Deze som, 4 + 3 = kun je op verschillende manieren oplossen. • De eerste manier is: alles uittellen. Eerst tel je die 4 uit (doen, 1,2,3,4) dan tel je de drie uit (doen, 1,2,3). Zo. Daar staat de som, op de handen. Nu zien wat de uitkomst is: alle opgestoken vingers tellen. 1,2,3,4,5,6,7. Zeven juf! Heel goed. Kan ook met blokjes, maar vingers zijn wel zo handig. Ik zou dat zeker niet verbieden. Dit is de kleutermanier. Maar in het sbo zag ik de 7-jarige Yassin zo bezig. Elk getal moest eerst worden uitgeteld, anders had hij geen vat op de betekenis ervan. • De volgende stap is om de 4 als uitgangspunt te nemen. Juist, denkt de leerling, ik weet nu wel wat 4 is. En ik ga daar 3 bij optellen. Drie doortellen vanaf 4: 5, 6, 7. Dat gaat al een stuk vlotter.

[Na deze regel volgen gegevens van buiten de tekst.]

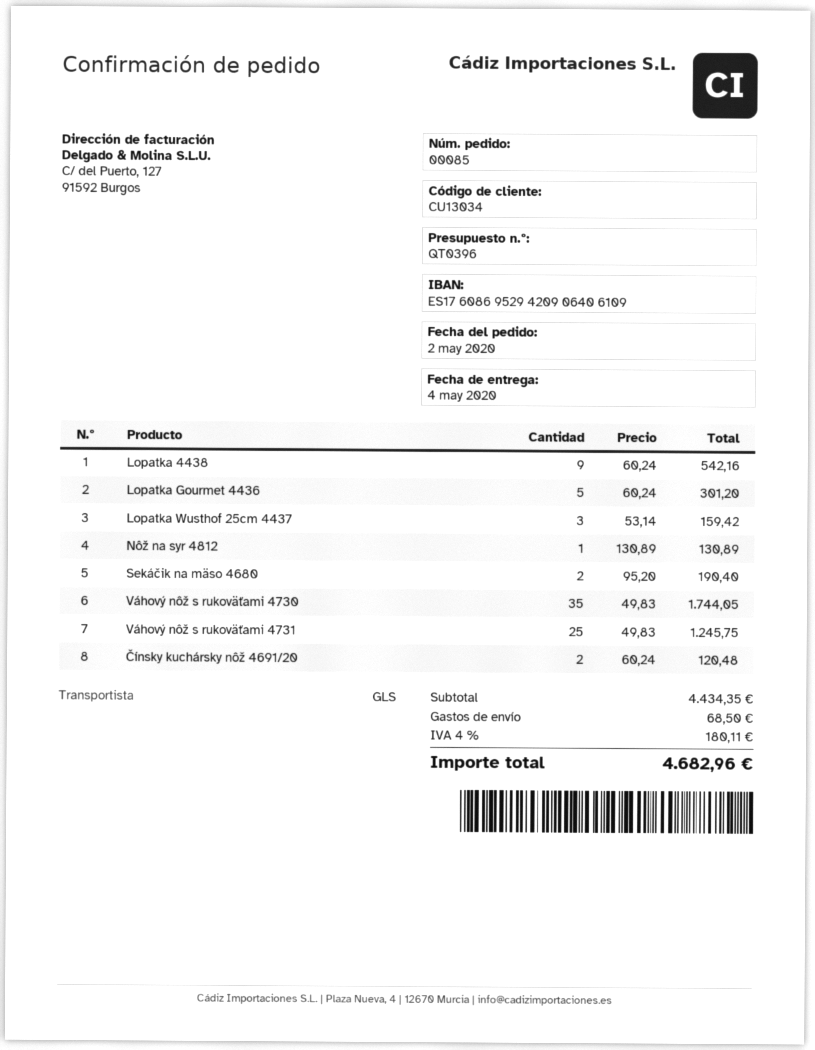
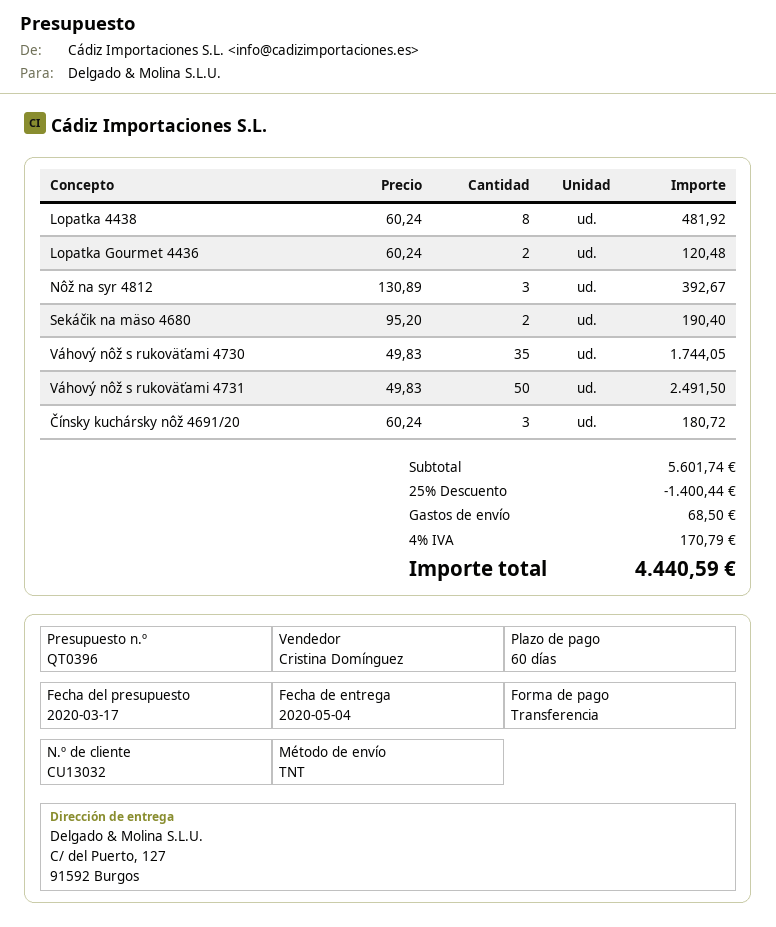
customer number: CU13034 -> CU13032
shipping method: GLS -> TNT
Lopatka 4438: 9 x 60.24 = 542.16 -> 8 x 60.24 = 481.92
Lopatka Gourmet 4436: 5 x 60.24 = 301.20 -> 2 x 60.24 = 120.48
Lopatka Wusthof 25cm 4437: 3 x 53.14 = 159.42 -> none
Nôž na syr 4812: 1 x 130.89 = 130.89 -> 3 x 130.89 = 392.67
Váhový nôž s rukoväťami 4731: 25 x 49.83 = 1245.75 -> 50 x 49.83 = 2491.50
Čínsky kuchársky nôž 4691/20: 2 x 60.24 = 120.48 -> 3 x 60.24 = 180.72
subtotal: 4434.35 -> 5601.74
discount: none -> 25% = 1400.44
tax: 4% = 180.11 -> 4% = 170.79
total: 4682.96 -> 4440.59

En dan komt het moment waarop het kind het antwoord WEET. Als je vraagt: hoe heb je dat uitgerekend zegt hij of zij: ik heb niet gerekend, ik wist het gewoon. En dat is waar. Er hoeft niet meer gerekend te worden omdat alle informatie nu op zijn plaats ligt in het geheugen. 4 + 3 = kan niet anders dan 7 zijn, want 7 kun je splitsen en 4 en 3. Is dit kind plotseling begiftigd met een nieuw soort logica? Zo zou ik dat niet willen zeggen. Er is kennis gerijpt in dat hoofd en die kennis heeft een logische structuur. Als mensen rekenen leren zij van steeds meer getallen de belangrijkste eigenschappen kennen. Die bekende getallen raken via die eigenschappen verbonden met andere getallen. Daarom is leren van de tafels zo belangrijk. Die tafelgetallen ontwikkelen zich tot steunpunten in het kennisnetwerk. Neem 12: dat is 3 x 4, dat is ook 2 x 6. Zo krijgt je een systeem in je hoofd.

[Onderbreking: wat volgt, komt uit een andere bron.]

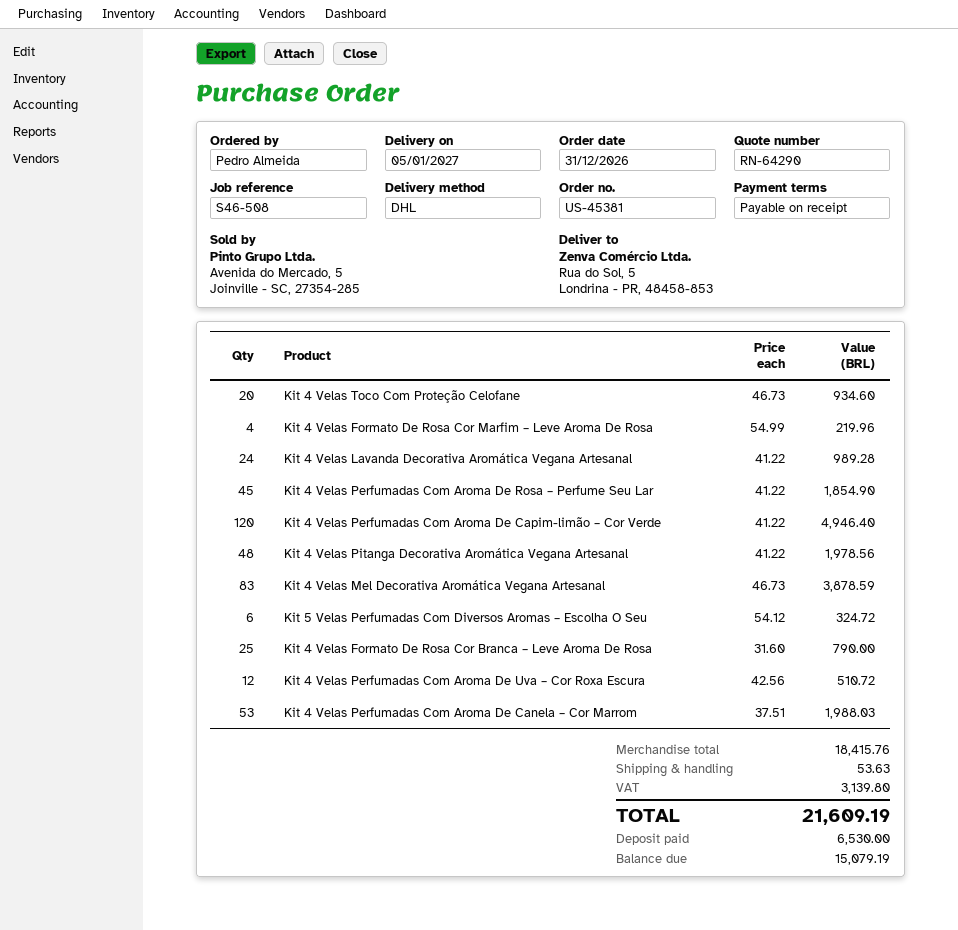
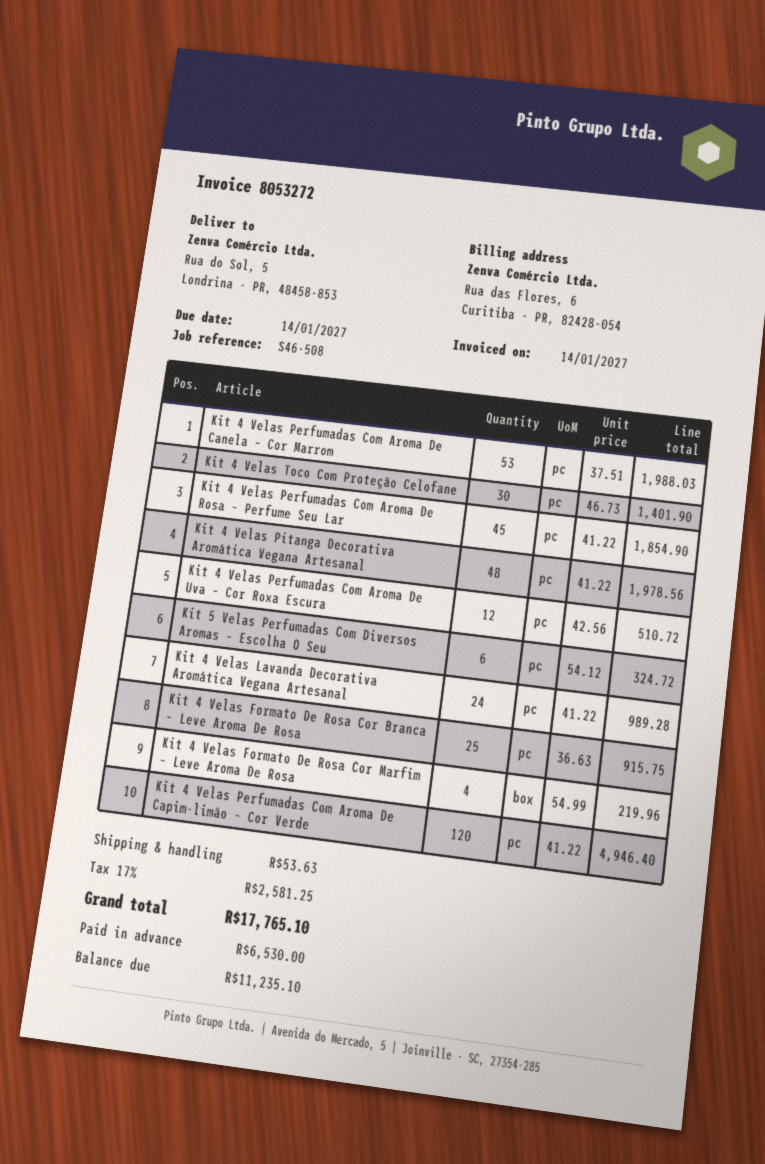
Kit 4 Velas Toco Com Proteção Celofane: 20 x 46.73 = 934.60 -> 30 x 46.73 = 1401.90
Kit 4 Velas Mel Decorativa Aromática Vegana Artesanal: 83 x 46.73 = 3878.59 -> none
Kit 4 Velas Formato De Rosa Cor Branca – Leve Aroma De Rosa: 25 x 31.60 = 790.00 -> 25 x 36.63 = 915.75
tax: 3139.80 -> 2581.25
total: 21609.19 -> 17765.10
balance: 15079.19 -> 11235.10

De omvang van dat netwerk dat mensen er op na houden varieert. Het hoofdrekenwonder Wim Klein, beroemd in de tijd toen er nog geen computers en rekenmachines waren, zei het zo: “Getallen zijn mijn vrienden. Voor u betekent 3844 misschien niet zoveel. Gewoon een 3, een 8, en twee vieren. Maar ik zeg meteen: hallo, 62 kwadraat!” Zijn bestand aan getalskennis was enorm. Dat vormde de basis voor zijn hoofdrekenkunsten.

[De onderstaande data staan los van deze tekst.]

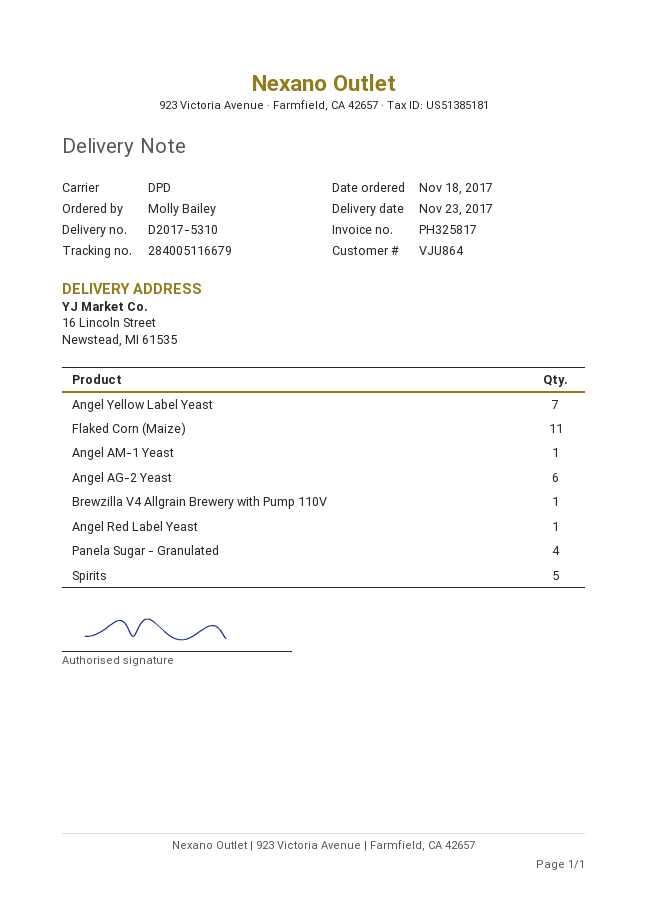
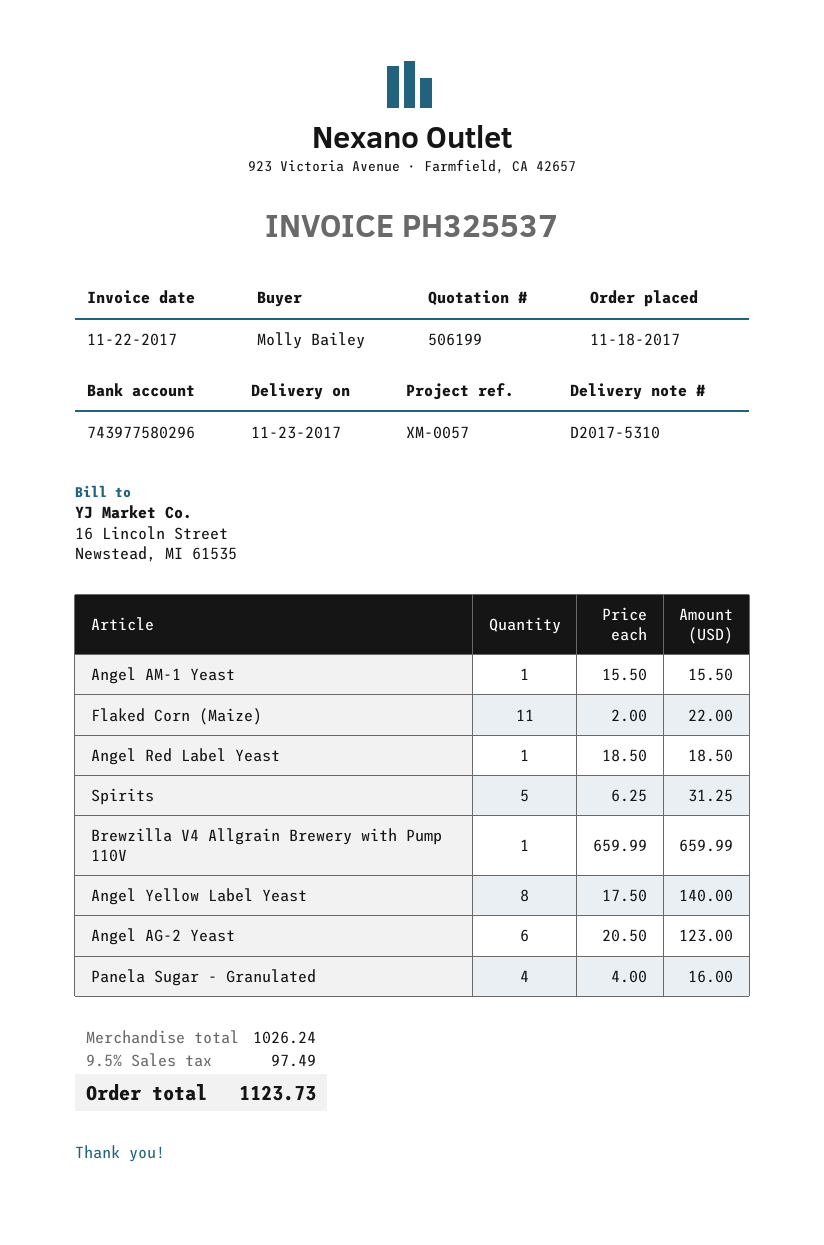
invoice number: PH325817 -> PH325537
Angel Yellow Label Yeast: 7 -> 8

Het doorsnee netwerk is veel kleiner, maar erg handig in het dagelijkse gebruik. Ik heb in het verleden onderzoek gedaan naar de verankering – in een geheugen netwerk – van de getallen tot 100. Ik legde iemand een getal voor en vroeg hem of haar om zoveel mogelijk getallen te noemen die met dat getal te maken hadden. Zo zag je patronen ontstaan. Bij 9 noemen mensen dan bijvoorbeeld: 3, 10, 18, 81, 90. Je weet dan: hij heeft de 9 goed in beeld. Hij noemt een deler (de wortel), de volgende in de telrij, het dubbele, het kwadraat, het tienvoud. Een mooi netwerkje rond die 9 dus. Die 9 is zo stevig ingebed. Die kan niet makkelijk van zijn plaats. Bovendien wordt zo het verschil met buurgetallen, zoals 8,veel duidelijker.
Kijk: 8 en 9 mogen dan als hoeveelheid nogal op elkaar lijken, hun netwerken zijn totaal verschillend. 8: 4, 8, 16, 64, 80. Hoeveel lijkt dat nog op 9: 3, 10, 18, 81, 90? Weinig. Ook de kleine getallen worden dus door die inbedding beter onderscheidbaar. —
Het probleem bij leerlingen met dyscalculie is dat zulke kennisbouwsel niet ontstaan. Of in elk geval: onvoldoende. 9 is dan een minimaal concept: een halte in de telrij. Of: een datum. Of een leeftijd. Maar niet het kwadraat van 3. Of de wortel uit 81. Te weinig nuttige erkenverbindingen. Dat heeft gevolgen. – Er zijn weinig steunpunten in het rekenen. Weinig steun voor tussen stappen. Handig rekenen is er niet bij. – Tellend rekenen is vaak de enige oplossing. En dat is vermoeiend, aandacht vretend en foutengevoelig.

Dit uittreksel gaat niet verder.